• _What you should do_:
When duplicating the records beneath this instruction, omit every picture and keep all else exact.

• _Data records_:
*-*-*
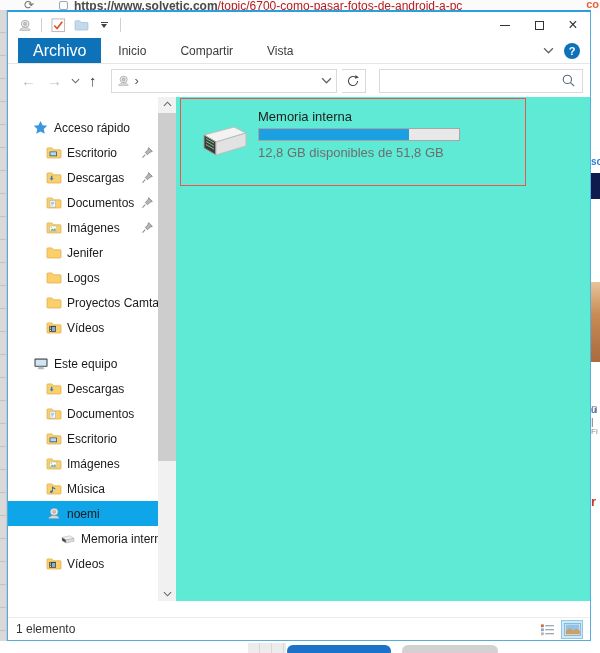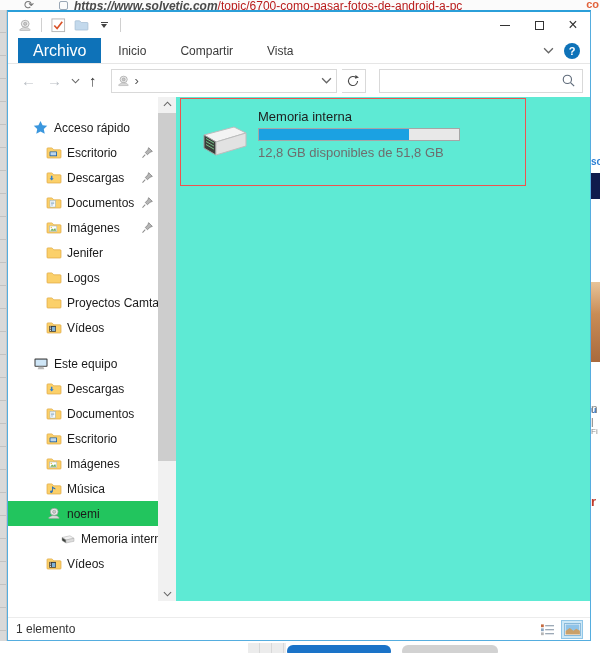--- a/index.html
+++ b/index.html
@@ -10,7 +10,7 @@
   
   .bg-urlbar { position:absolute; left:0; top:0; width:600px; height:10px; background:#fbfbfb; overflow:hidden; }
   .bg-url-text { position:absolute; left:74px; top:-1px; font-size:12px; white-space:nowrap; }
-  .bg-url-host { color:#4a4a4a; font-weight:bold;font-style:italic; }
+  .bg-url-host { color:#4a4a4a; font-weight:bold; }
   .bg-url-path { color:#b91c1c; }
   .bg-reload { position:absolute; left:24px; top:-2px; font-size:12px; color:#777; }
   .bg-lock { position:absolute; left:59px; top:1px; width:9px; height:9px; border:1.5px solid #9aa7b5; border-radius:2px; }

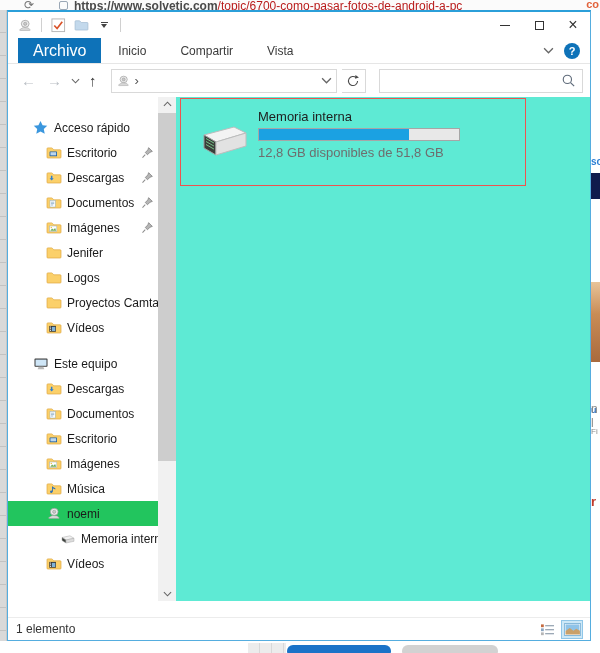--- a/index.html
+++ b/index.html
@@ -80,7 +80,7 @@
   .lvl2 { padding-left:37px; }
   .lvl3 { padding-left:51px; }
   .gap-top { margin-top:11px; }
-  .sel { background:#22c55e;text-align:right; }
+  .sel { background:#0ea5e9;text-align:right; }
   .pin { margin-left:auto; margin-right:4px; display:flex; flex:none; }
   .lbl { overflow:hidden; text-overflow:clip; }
*-*-*
• _Response box_:
--- a/index.html
+++ b/index.html
@@ -10,7 +10,7 @@
   
   .bg-urlbar { position:absolute; left:0; top:0; width:600px; height:10px; background:#fbfbfb; overflow:hidden; }
   .bg-url-text { position:absolute; left:74px; top:-1px; font-size:12px; white-space:nowrap; }
-  .bg-url-host { color:#4a4a4a; font-weight:bold;font-style:italic; }
+  .bg-url-host { color:#4a4a4a; font-weight:bold; }
   .bg-url-path { color:#b91c1c; }
   .bg-reload { position:absolute; left:24px; top:-2px; font-size:12px; color:#777; }
   .bg-lock { position:absolute; left:59px; top:1px; width:9px; height:9px; border:1.5px solid #9aa7b5; border-radius:2px; }

--- a/index.html
+++ b/index.html
@@ -80,7 +80,7 @@
   .lvl2 { padding-left:37px; }
   .lvl3 { padding-left:51px; }
   .gap-top { margin-top:11px; }
-  .sel { background:#22c55e;text-align:right; }
+  .sel { background:#0ea5e9;text-align:right; }
   .pin { margin-left:auto; margin-right:4px; display:flex; flex:none; }
   .lbl { overflow:hidden; text-overflow:clip; }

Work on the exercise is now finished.